═════ Raw data

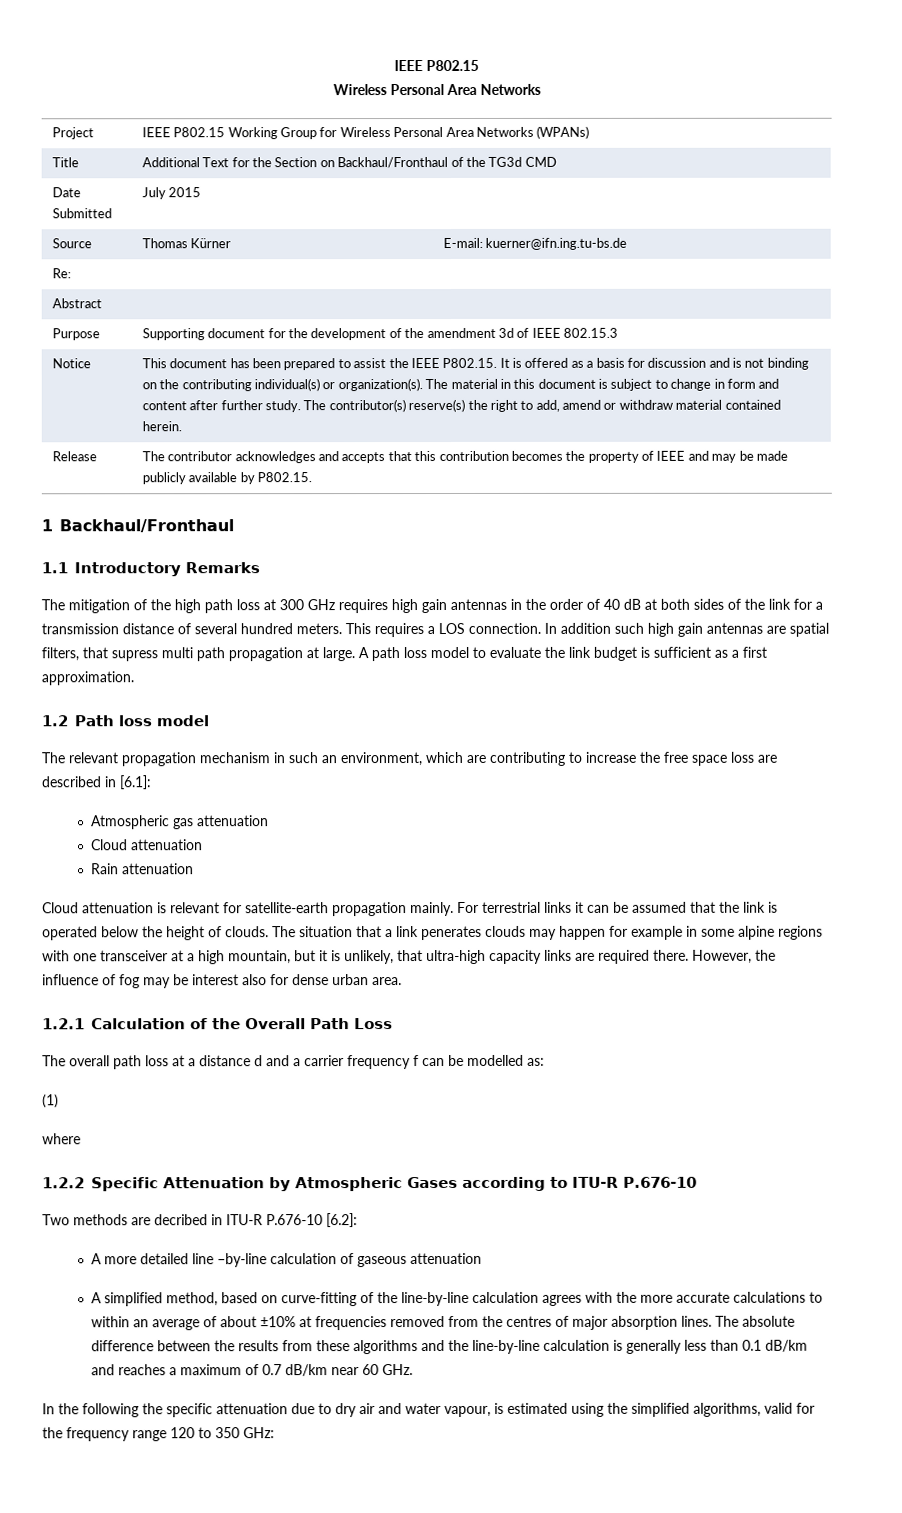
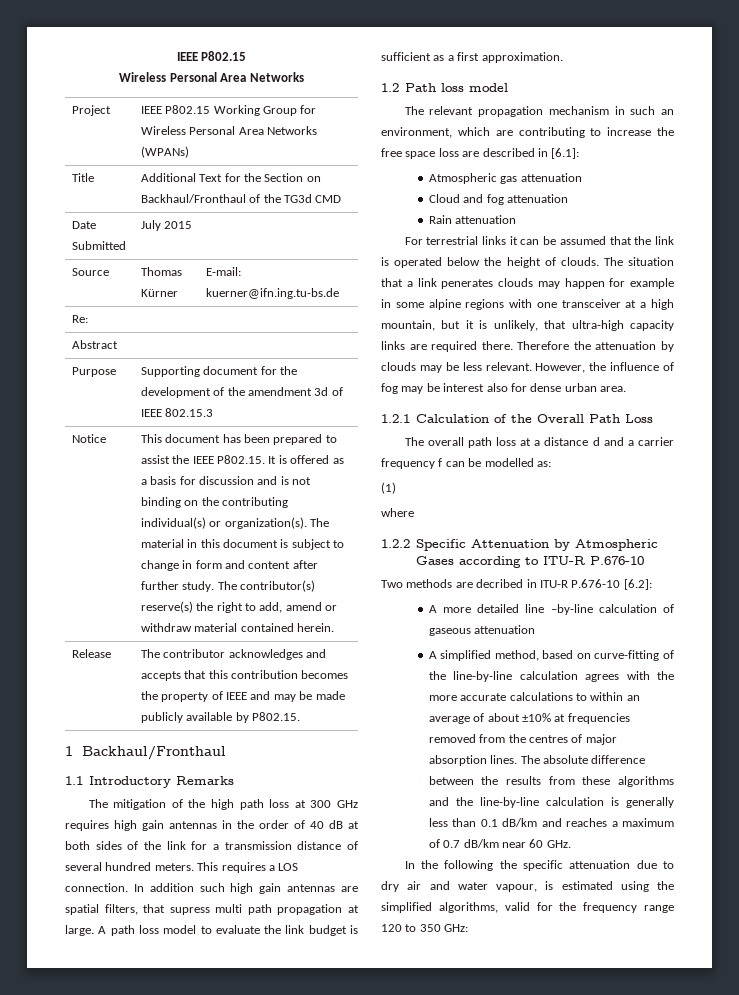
  Atmospheric gas attenuation
- Cloud attenuation
+ Cloud and fog attenuation
- Cloud attenuation is relevant for satellite-earth propagation mainly.
+ Therefore the attenuation by clouds may be less relevant.

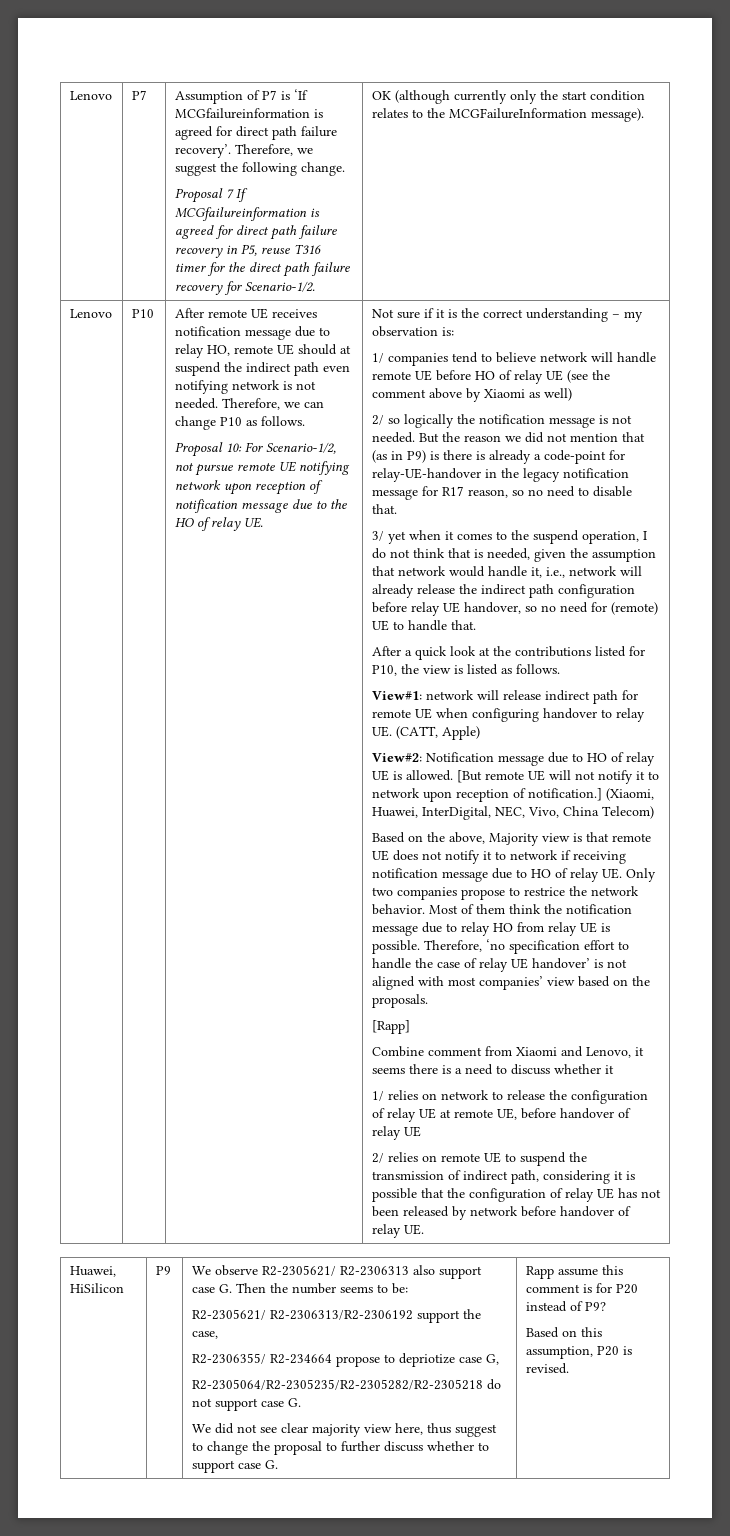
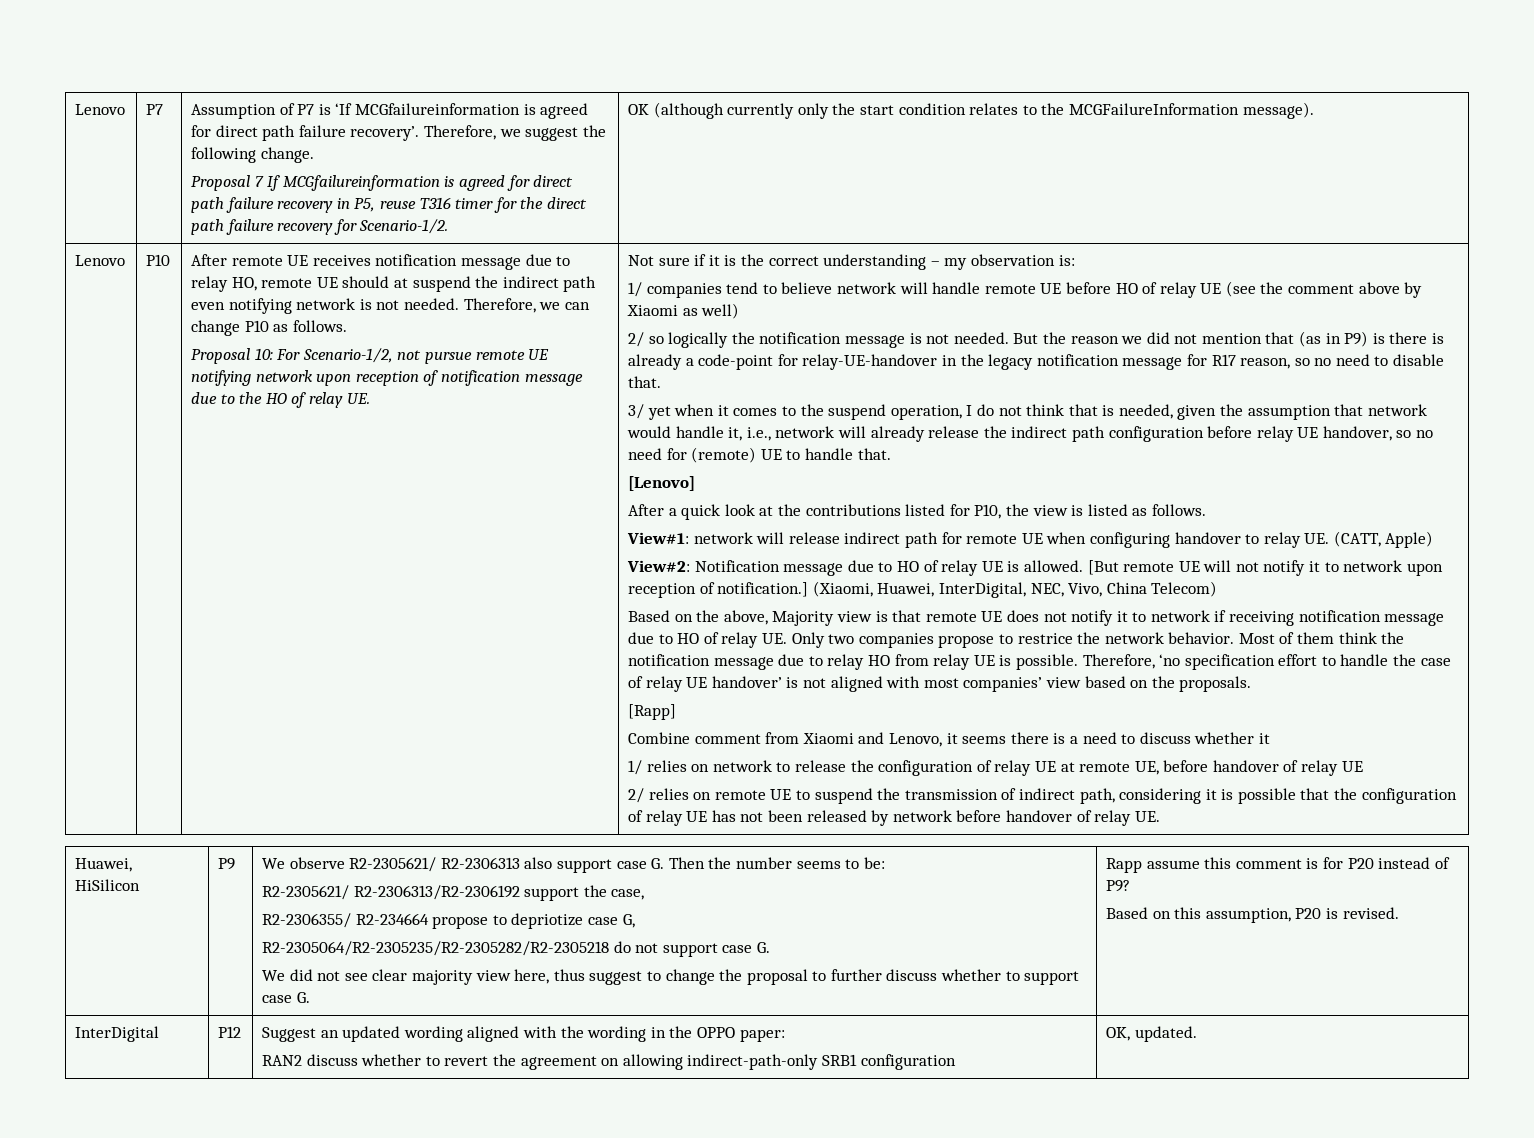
+ [Lenovo]
+ InterDigital | P12 | Suggest an updated wording aligned with the wording in the OPPO paper:
+ RAN2 discuss whether to revert the agreement on allowing indirect-path-only SRB1 configuration | OK, updated.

══════════

Your copy of the entries must be exact and must not include any of their pictures.

  Atmospheric gas attenuation
- Cloud attenuation
+ Cloud and fog attenuation
- Cloud attenuation is relevant for satellite-earth propagation mainly.
+ Therefore the attenuation by clouds may be less relevant.

+ [Lenovo]
+ InterDigital | P12 | Suggest an updated wording aligned with the wording in the OPPO paper:
+ RAN2 discuss whether to revert the agreement on allowing indirect-path-only SRB1 configuration | OK, updated.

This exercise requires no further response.